Ketua Petani Milenial Wonolopo Nur Anwa Fendrynathan, mengaku mendapat banyak pengalaman mengolah lahan pertanian. Sebagai lulusan SMA Jurusan Bahasa, pengetahuan seputar bertani sangat minim.
“Saya suka bertani cuma selama ini belum mendapat ilmunya. Hanya hobi tanam-tanam saja, tapi ilmunya masih otodidak. Kalau sekarang di sini kan kita dibimbing ada Pak Sudali yang mendampingi, bahkan beliau juga ikut terjun langsung, mencangkul atau membajak menggunakan traktor,” ujarnya.
Selain menanam padi organik, kini juga dikembangkan tanaman hortikultura tanpa pupuk kimia. Di antaranya adalah budidaya singkong jenis rengganis, yang masa panen lebih cepat dengan hasil bagus dibandingkan jenis lainnya.
“Singkong rengganis ini sudah emmasuki usia enam bulan sudah siap panen. Dan ini enak sekali ketika digoreng, kriuk-kriuk krispi, jadi enak kalau dijadikan camilan,” kata dia.
Bukan hanya lahan padi dan hortikultura organik, petani milenial juga menyiapkan embung untuk sarana pengairan sekaligus kolam ikan. Termasuk di lahan padi, juga ditabur bibit ikan atau mengembanhkan sistem minapadi (gabungan ikan dan padi).
Plt Wali Kota Semarang, Hevearita Gunaryanti Rahayu, memberikan apresiasi para petani milenial. Lokasi lahan padi tanam padi dan ternak ikan menarik perhatian warga hingga menjadi destinasi wisata yang menarik.
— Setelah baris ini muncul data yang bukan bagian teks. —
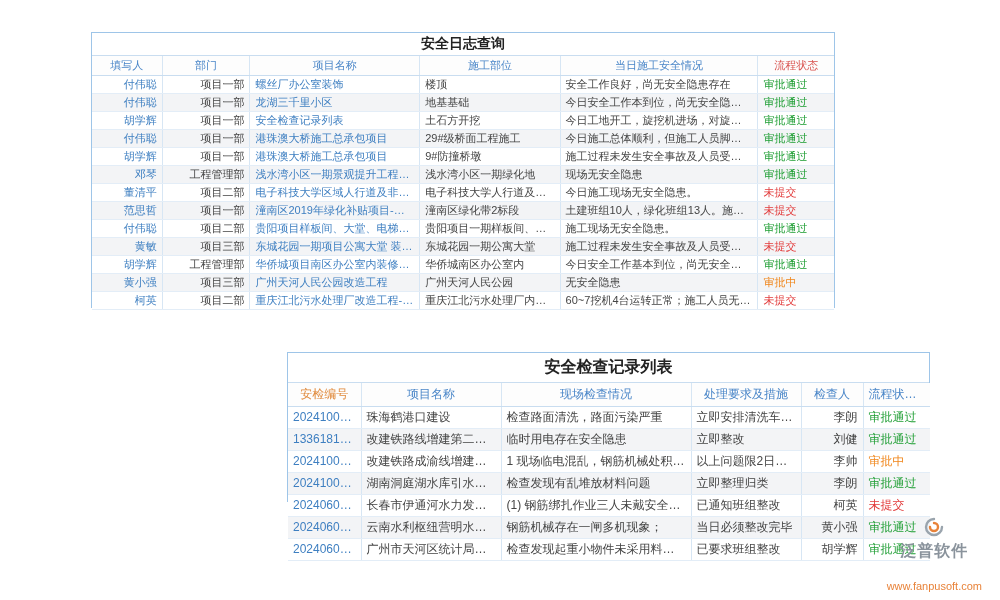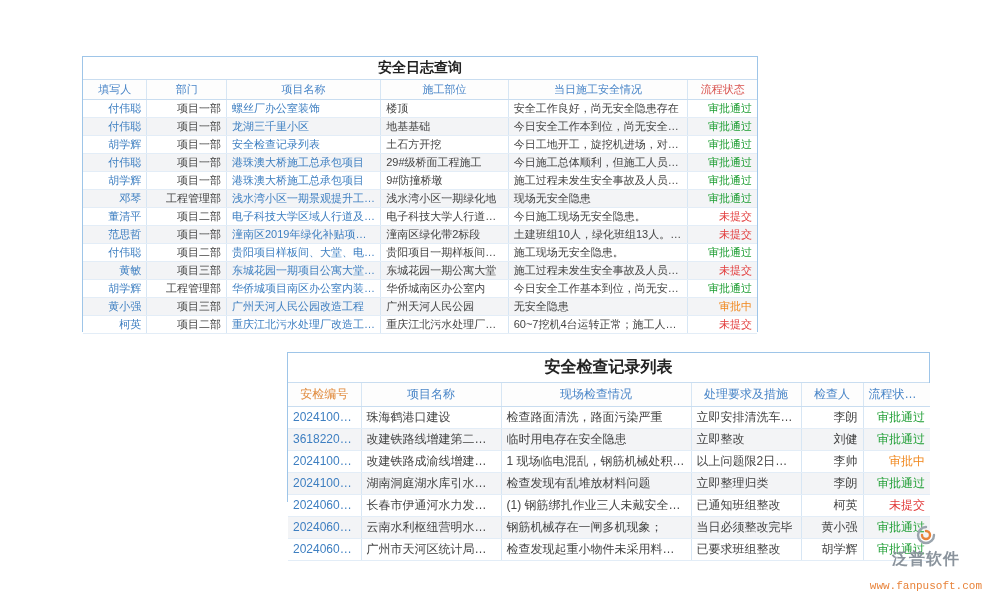"安全日志查询" #log-panel { left: 82px -> 91px; margin-top: 24px -> none; width: 676px -> 744px }
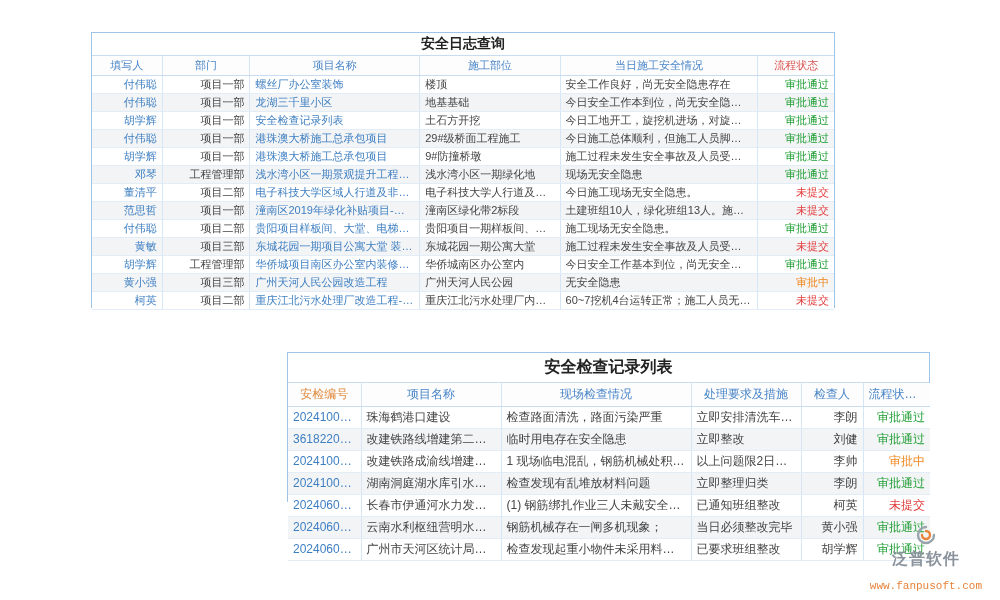"审批通过" td.status { text-align: right -> left }
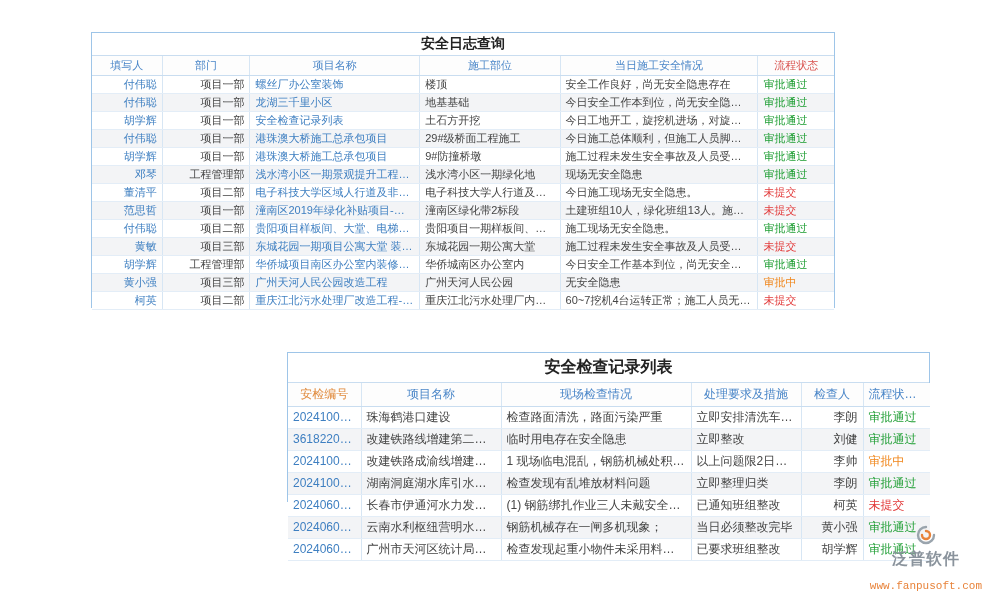"3618220636" td.link { text: 3618220636 -> 1336181388 }
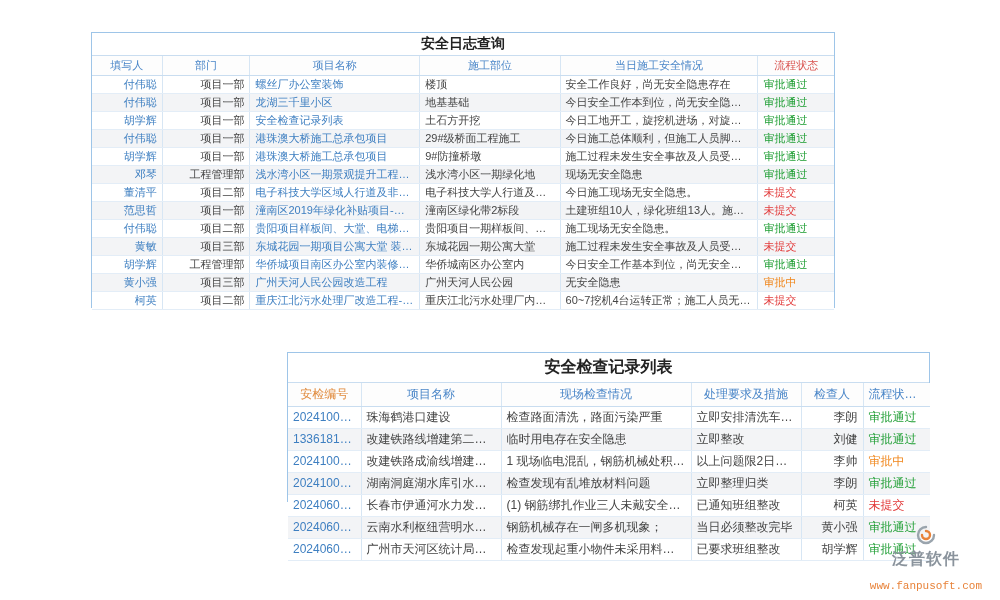"www.fanpusoft.com" #watermark .brand-url { font-family: Liberation Mono, monospace -> none; margin-top: 10px -> 18px }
“Anak-anak muda membentuk komunitas bernama petani milenial yang melakukan kegiatan positif. Di sini semua terintegrasi, mulai dari minapadi, penghijauan, bahkan pemeliharaan ikan, ini yang harus kita dorong agar petani milenial ikut mewujudkan kedaulatan pangan,” kata perempuan yang akrab disapa Mbak Ita tersebut.
Peran anak-anak muda yang digerakkan mantan anggota Brimob ini bukan hanya menciptakan ketahanan pangan, tetapi juga meneguhkan Indonesia sebagai negara agraris agar tak sekadar slogan semata.